Will the big risk-takers be the real winners in Afghanistan?

The US may be stabilizing Afghanistan on behalf of Indian and Chinese mining interests. Or should we say the Americans may be keeping Afghanistan just unstable enough to give their Asian competitors the upper hand.

Last week the New York Times reported on a Pentagon study that found Afghanistan may have mineral resources worth $1 trillion.   Apparently, some sources estimate the actual figure may be closer to $3 trillion.  The story wasn't exactly news to mining industry insiders, but the coverage did get a lot more people talking.   Mineweb (h/t Sanjuro) reports on the Afghan government's efforts to attract foreign investors to mining:
Many international mining firms are cautious over bidding on Afghan tenders and Jawad conceded it could be a tough sell.

"We have had a hard time convincing U.S. companies, despite my personal hard lobbying to consider this. One has to be realistic," he added.

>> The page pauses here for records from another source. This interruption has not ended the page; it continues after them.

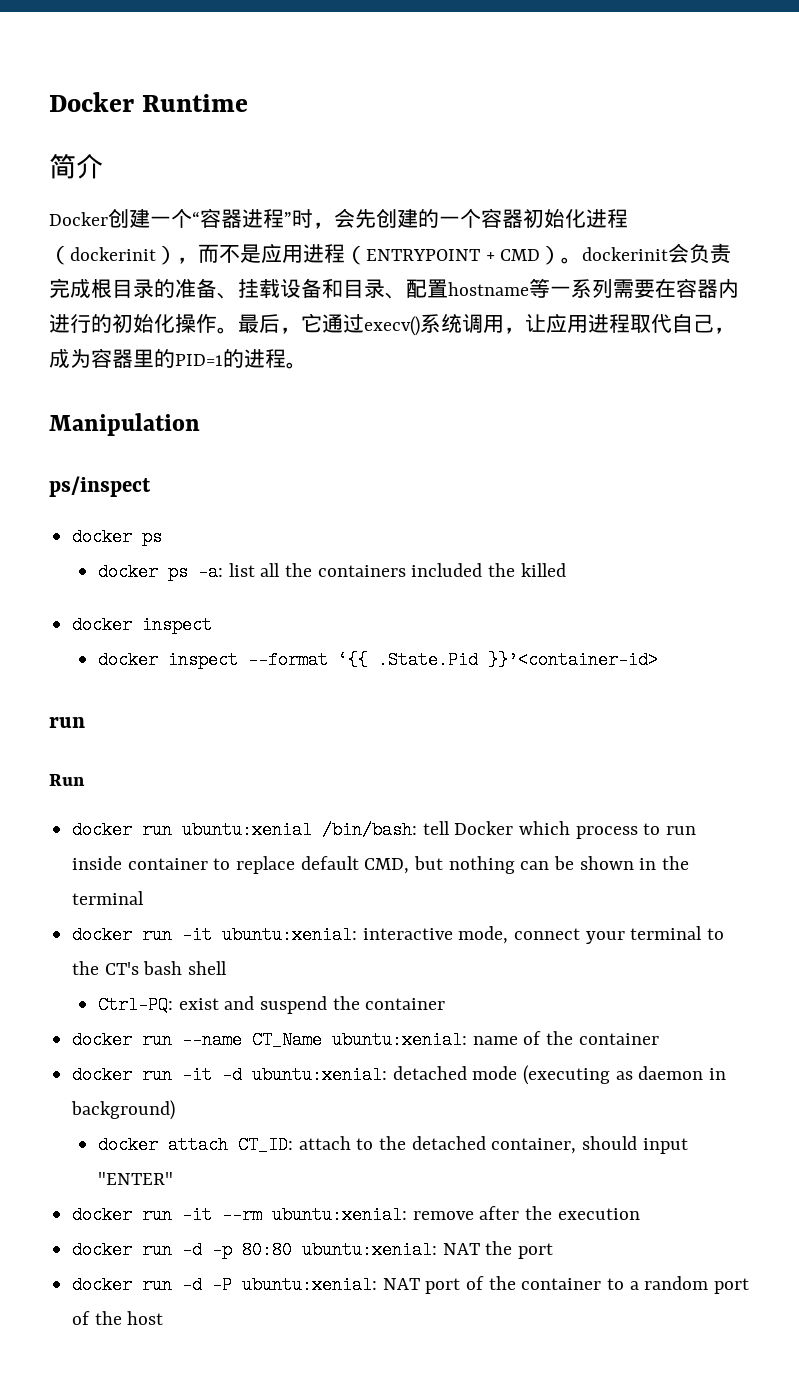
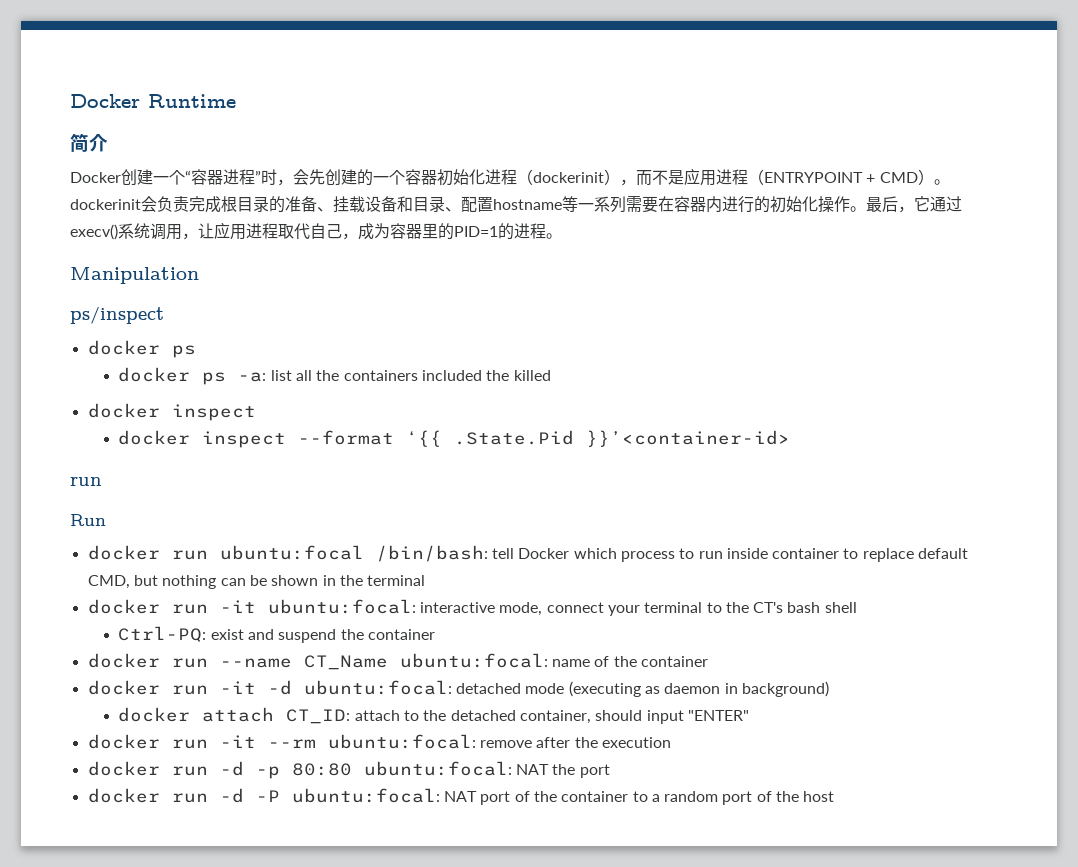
[182,821,313,839] ubuntu:xenial -> [219,545,364,560] ubuntu:focal
[222,926,358,944] ubuntu:xenial: -> [267,599,416,614] ubuntu:focal:
[332,1031,468,1049] ubuntu:xenial: -> [399,653,548,668] ubuntu:focal:
[252,1066,388,1084] ubuntu:xenial: -> [303,680,452,695] ubuntu:focal:
[272,1206,408,1224] ubuntu:xenial: -> [327,734,476,749] ubuntu:focal:
[302,1241,438,1259] ubuntu:xenial: -> [363,761,512,776] ubuntu:focal:
[242,1276,378,1294] ubuntu:xenial: -> [291,788,440,803] ubuntu:focal:

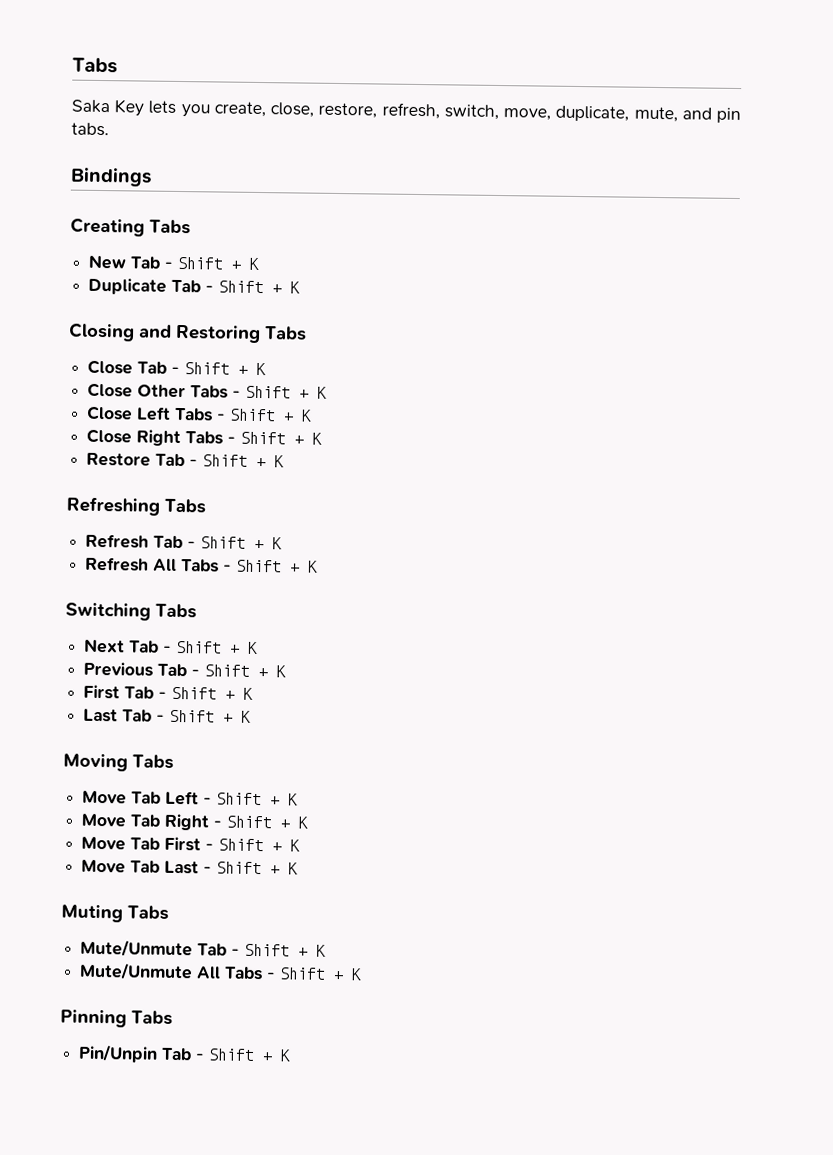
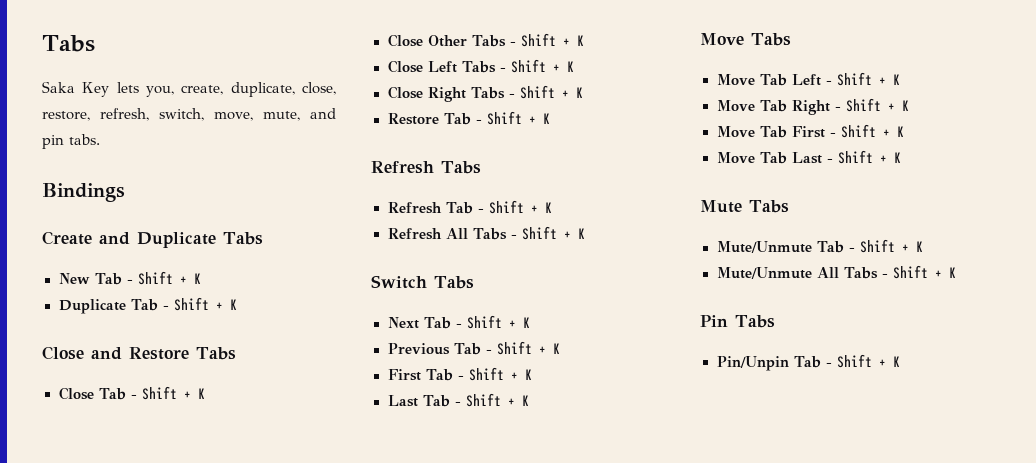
[180,101,266,118] you create, -> [146,82,295,97] you, create, duplicate,
[555,105,630,122] duplicate, -> (253, 116) none
[70,217,145,237] Creating -> [42,231,216,248] Create and Duplicate
[68,322,261,344] Closing and Restoring -> [42,346,189,360] Close and Restore
[66,496,160,516] Refreshing -> [371,161,434,174] Refresh
[65,602,151,621] Switching -> [371,275,427,289] Switch
[63,753,128,772] Moving -> [700,33,744,45] Move
[61,904,123,923] Muting -> [700,200,742,213] Mute
[60,1009,127,1028] Pinning -> [700,315,728,327] Pin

"Practically speaking, the two countries in our neighborhood -- China and India -- are in need of these resources and they may be more forthcoming ... Companies from developing countries are less risk averse," he said.
The irony of course, is that the United States far and away the biggest risk-taker in Afghanistan today.   Whether Americans will emerge from the war the real winners remains to be seen.  I think that the longer these kinds of open-ended military engagements drag on, the worse their odds look.